No Evangelho das missas deste domingo será lido o trecho da aparição de Jesus aos discípulos de Emaús.  Vamos examinar a descrição de Lucas.

 A Aparição – Era o domingo, 9 de abril do ano 30. Domingo da ressurreição. Dois discípulos caminhavam de Jerusalém para a aldeia de Emaús, distante 11 quilômetros. Durante as duas horas de caminhada, comentavam os fatos ocorridos naquele dia. Jesus se aproxima, passa a caminhar com eles e, puxando a conversa, pergunta sobre o que discutem.  Eles não reconhecem Jesus. Cléofas, admirado, lhe diz que ele deve ser a única pessoa em Jerusalém que não sabe o que aconteceu com Jesus Nazareno. Jesus lhes descreve toda a história da salvação, começando por Moisés, passando por toda a Escritura. Ao chegar à casa de um deles, Jesus distribuiu o pão, sendo reconhecido por eles. Os discípulos voltaram para Jerusalém para contar aos apóstolos o que tinha acontecido.

 Nicópolis – Assim como o Evangelho de São Lucas, o Livro dos Macabeus (1Mac 9,50) e o historiador do Século I Flavius Josefo (História dos Hebreus) citam o nome de uma cidade chamada Emaús. A grande questão desta história é que a aldeia de Emaús nunca foi encontrada. Os turistas e peregrinos que visitam a Terra Santa são levados a uma igreja em Nicópolis, como sendo Emaús. Isto devido ao historiador da igreja do século IV, Eusébio de Cesaréia, que identificou a cidade de Nicópolis como a Emaús bíblica. O teólogo e tradutor São Jerônimo (347 – 420) concordou com a indicação, fazendo com que, a partir do século IV, os cristãos identificassem Nicópolis com Emaús.

 O problema – é que Nicópolis está muito mais longe de Jerusalém (30 quilômetros).  Ao longo dos anos, vários estudiosos sugeriram nada menos que cinco locais alternativos para Nicópolis e não há acordo geral sobre qual é o mais provável.

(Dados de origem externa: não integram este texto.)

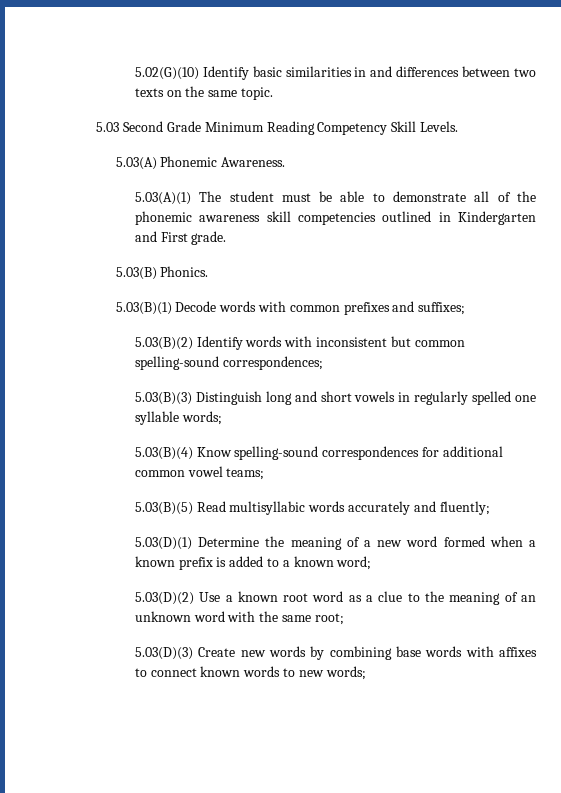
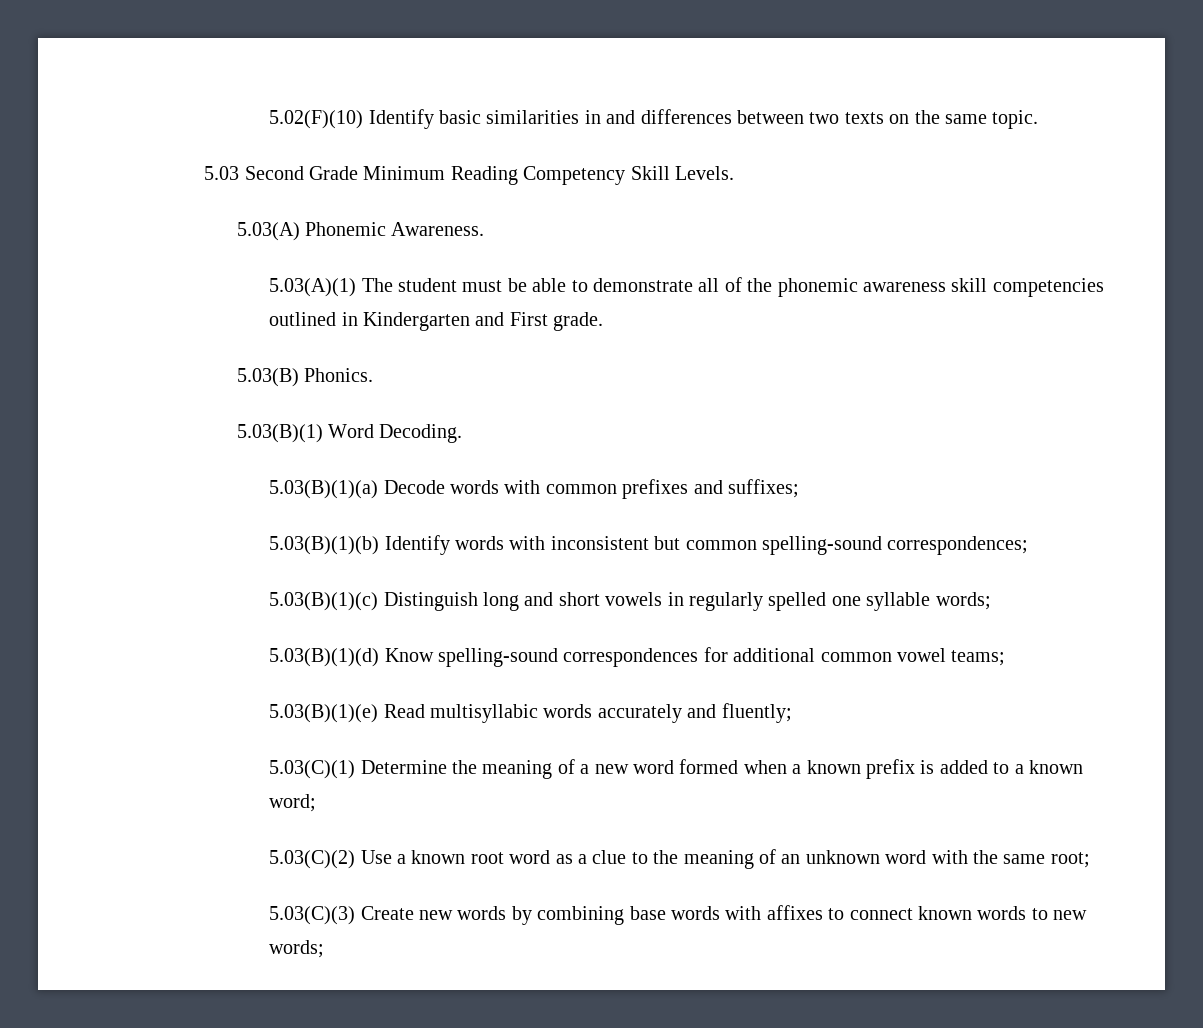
- 5.02(G)(10) Identify basic similarities in and differences between two texts on the same topic.
+ 5.02(F)(10) Identify basic similarities in and differences between two texts on the same topic.
- 5.03(B)(1) Decode words with common prefixes and suffixes;
+ 5.03(B)(1) Word Decoding.
+ 5.03(B)(1)(a) Decode words with common prefixes and suffixes;
- 5.03(B)(2) Identify words with inconsistent but common spelling-sound correspondences;
+ 5.03(B)(1)(b) Identify words with inconsistent but common spelling-sound correspondences;
- 5.03(B)(3) Distinguish long and short vowels in regularly spelled one syllable words;
+ 5.03(B)(1)(c) Distinguish long and short vowels in regularly spelled one syllable words;
- 5.03(B)(4) Know spelling-sound correspondences for additional common vowel teams;
+ 5.03(B)(1)(d) Know spelling-sound correspondences for additional common vowel teams;
- 5.03(B)(5) Read multisyllabic words accurately and fluently;
+ 5.03(B)(1)(e) Read multisyllabic words accurately and fluently;
- 5.03(D)(1) Determine the meaning of a new word formed when a known prefix is added to a known word;
+ 5.03(C)(1) Determine the meaning of a new word formed when a known prefix is added to a known word;
- 5.03(D)(2) Use a known root word as a clue to the meaning of an unknown word with the same root;
+ 5.03(C)(2) Use a known root word as a clue to the meaning of an unknown word with the same root;
- 5.03(D)(3) Create new words by combining base words with affixes to connect known words to new words;
+ 5.03(C)(3) Create new words by combining base words with affixes to connect known words to new words;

 Nova descoberta – Em 2017, um grupo francês e israelense de arqueólogos (Israel Finkelstein e Thomas Römer) começou o trabalho de escavação em Kiriath-Jearim, uma colina vários quilômetros a oeste de Jerusalém. Descubriram que, durante o século XII, Kiriath Yearim e a vila vizinha de Abu Ghosh serviram de hospedagem para as cruzadas. Construiram ali a Igreja da Ressurreição em Abu Ghosh, abaixo da colina de Kiriath-Jearim, e chamavam o lugar de Castellum Emmaus. Vamos aguardar as novas descobertas para certificação da teoria dos autores.

 
QUER SABER MAIS: Se você gostou do assunto e quer saber mais, podemos lhe oferecer os textos citados: O artigo “Os arqueólogos descobriram a cidade em que Jesus apareceu depois de sua ressurreição?” da jornalista Candida Moss; o livro “História dos Hebreus” de Flavio Josefo (1627 pág. em Português com 18 citações de Emaús); O texto “Cronologia da Vida de Jesus” de autoria de Enrico Galbiati (Doutor da Biblioteca Ambrosiana de Milão); Onomasticon – Sobre os Nomes dos Lugares nas Sagradas Escrituras – de autoria de Eusébio de Cesaréia (escrito no ano 330, onde cita Emaús).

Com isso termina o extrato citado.